You see, the honourable — for he cannot be anything else — Member of Parliament for Mzimba West has just woken up from a deep slumber and discovered his party, his beloved People’s Party (PP), had dipped its fingers into the public purse when it was in power.
Honourable Mkandawire is so apoplectic he resigned from his plum position as vice-president of PP and will henceforth be just an ordinary member of the party. But he is not defecting for the second time to the DPP—yet.

Mkandawire: Realised this week that PP was involved in Cashgate
Mkandawire: Realised this week that PP was involved in Cashgate
Mkandawire has spent almost two years to learn that ephemeral truth. One wonders what happened on his way to Damascus.
The sad thing about his light bulb moment and subsequent resignation is that he now claims to know something which any 10-year-old primary school pupil knew towards the end of 2013; that is, PP and Cashgate were hand in glove.
PP plunder of public resources was discovered in 2013; but it could have started earlier. Honourable Mkandawire was in that PP. The government, of which he was part, did nothing apart from paying lip-service. And he, Honourable Mkandawire, did nothing, said nothing.
Towards the end of last year, when the steam from the PP gravy train had long been blown away, Mkandawire started making statements to position himself for a glorious return to the DPP when he threatened he would walk if evidence in the Cashgate saga pointed in the direction of PP.
Nothing monumental has occurred between then and now which Mkandawire could justifiably point at as the turning point. We know now what we knew in September 2013 when the shame of the Capital Hill began to unravel.
Sometimes, I wish politicians kept it simple and honourable when ditching their parties. Citing personal reasons without going into the specifics, without washing dirty linen in public, works to save face. In fact, there would be no harm to say “I have resigned due personal greed and personal survival and I have gone back to DPP”. It is the way the political game is played in Malawi.
Besides, his manner of realigning his political strategy would be farcical if it were not absurd. He claims he resigned from his position as vice-president because PP is a party of thieves and plunderers. With the other side of the mouth, he affirms his membership to the same party of thieves and plunderers.
Now, if PP was a party of thieves and plunderers when he was vice-president, it doesn’t make it less so now that he is an ordinary member. If PP’s policies espouse theft and plunder, Mkandawire, the honourable, is unwittingly endorsing them.

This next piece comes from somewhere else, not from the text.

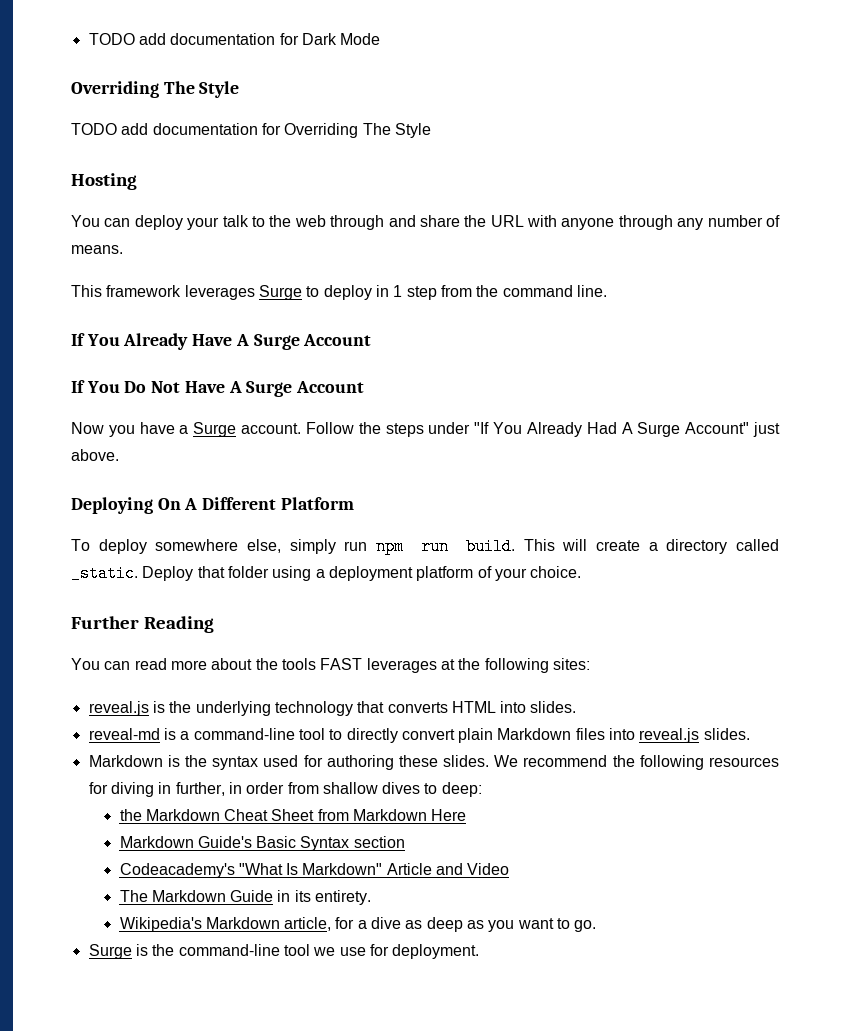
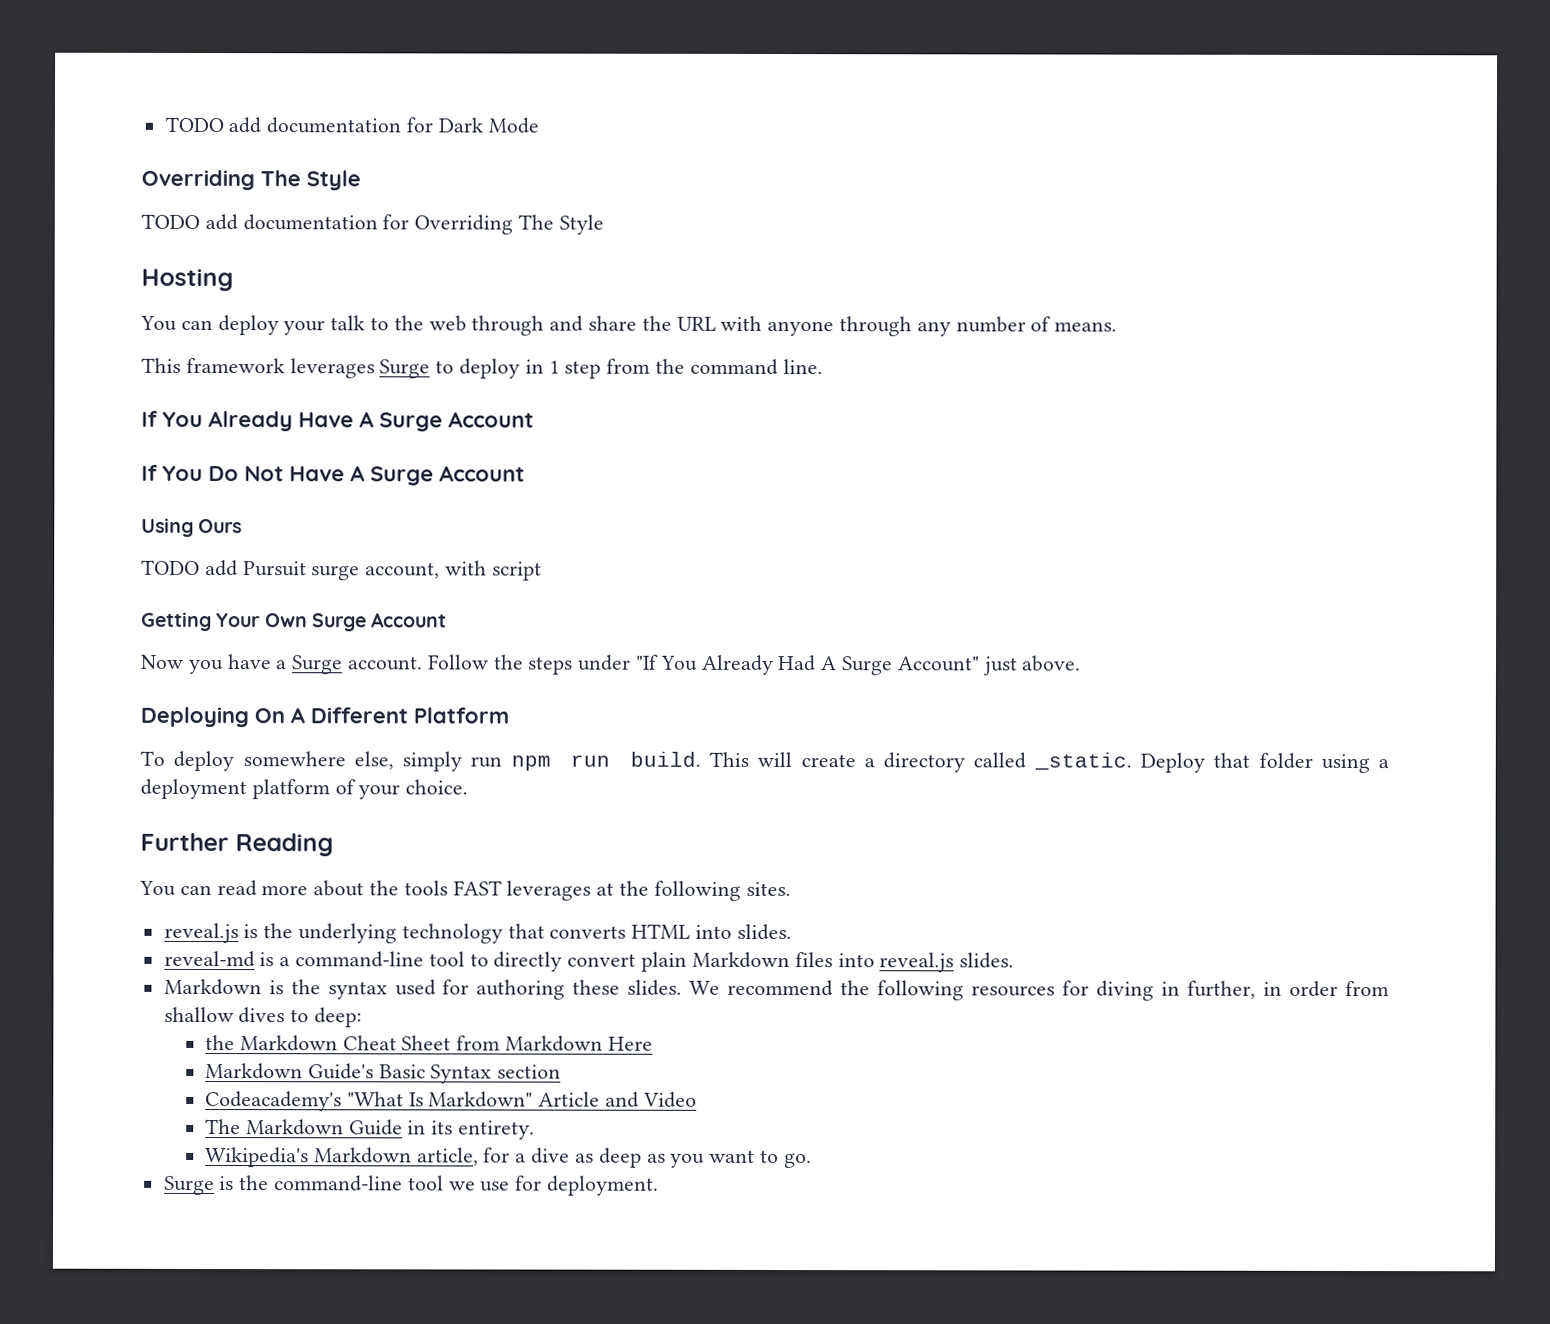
+ Using Ours
+ TODO add Pursuit surge account, with script
+ Getting Your Own Surge Account
- You can read more about the tools FAST leverages at the following sites:
+ You can read more about the tools FAST leverages at the following sites.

In terms of absurdity, it ranks on the same scale as someone declaring he doesn’t eat beef because he is allergic but he drinks its soup. Something like having a cake and eating it, too.
Mkandawire’s resignation defeats the whole concept of representative democracy and party affiliation. Mkandawire was catapulted into power by thousands of people but this decision to resign is his own. Did he consult them? I’m certain he didn’t.
Despite its links to Cashgate, his constituents still found favour in the party and voted for him and the party. If they considered PP revulsive due to its links to Cashgate, they would have rejected him and the party at the polls.
Somehow, in the absence of Section 64, we must find a way to deal with these opportunistic politicians who ride on the back of parties and trustful voters and flee when economic realities hit the pocket.